Martin Debes über eine Tolerierung, aus der mehr werden könnte.

Die verschobene Neuwahl in Thüringen hat Folgen. Die wichtigste: Hundertausende Menschen – Parteimitglieder, Wahlhelfer, Wähler – müssen nicht auf Versammlungen oder später im Wahllokal damit rechnen, sich in der zweiten Pandemiewelle mit dem Corona-Virus anzustecken.

Auch die meisten Landtagsabgeordneten werden sich kaum ärgern, dass sie bis zum Bundestagswahltermin am 26. September ein sicheres Mandat haben.
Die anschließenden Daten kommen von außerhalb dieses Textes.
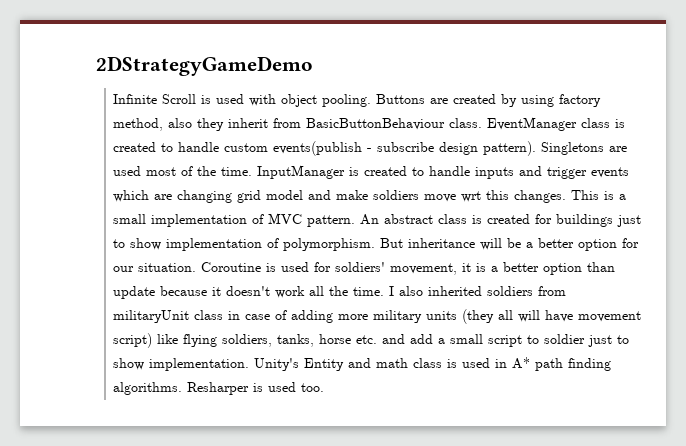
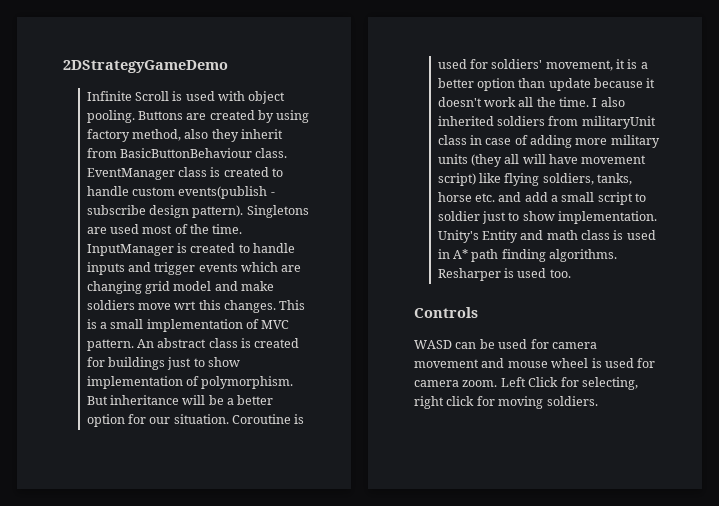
(325, 387) none -> [414,307,478,318] [414,339,597,349] [414,358,656,368] [414,377,638,390] [414,396,598,409] // Controls // WASD can be used for camera movement and mouse wheel is used for camera zoom. Left Click for selecting, right click for moving soldiers.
Doch für viele Parteien wächst die Ungewissheit. Die Linke muss fürchten, dass im Bundestagswahlgetöse ihr Ministerpräsident schlechter durchdringt. In der FDP könnte der interne Zwist zwischen Bund und Land eskalieren. Und selbst die Grünen, die auf den Bundestrend hoffen, müssen den Spagat zwischen Rotregieren in Erfurt und Schwarzflirten in Berlin hinbekommen.

Die Thüringer CDU hofft zumindest noch darauf, dass der Markus Söder den Kanzlerkandidaten macht und nicht Armin Laschet. Mit dem ostfremdelnden Rheinländer ist jedenfalls in Thüringen kein Wahlkampf zu machen.

Gleichzeitig muss sie, um jede AfD-Nähe zu vermeiden, die rot-rot-grüne Minderheitsregierung noch bis zum Sommer tolerieren, was aber, pssst, niemand laut sagen darf. Er, dessen Name nicht genannt werden darf, ist neuerdings ein „Corona-Pakt“.

Einen Vorteil aber hat der gemeinsame Wahltermin für die Union. Falls es auch danach keine Mehrheit im Thüringer Landtag geben sollte, wird sie freier mit der Linken verhandeln können. Ohne größere Rücksichten auf Berliner Befindlichkeiten – und vielleicht auch ohne verbale Verrenkungen.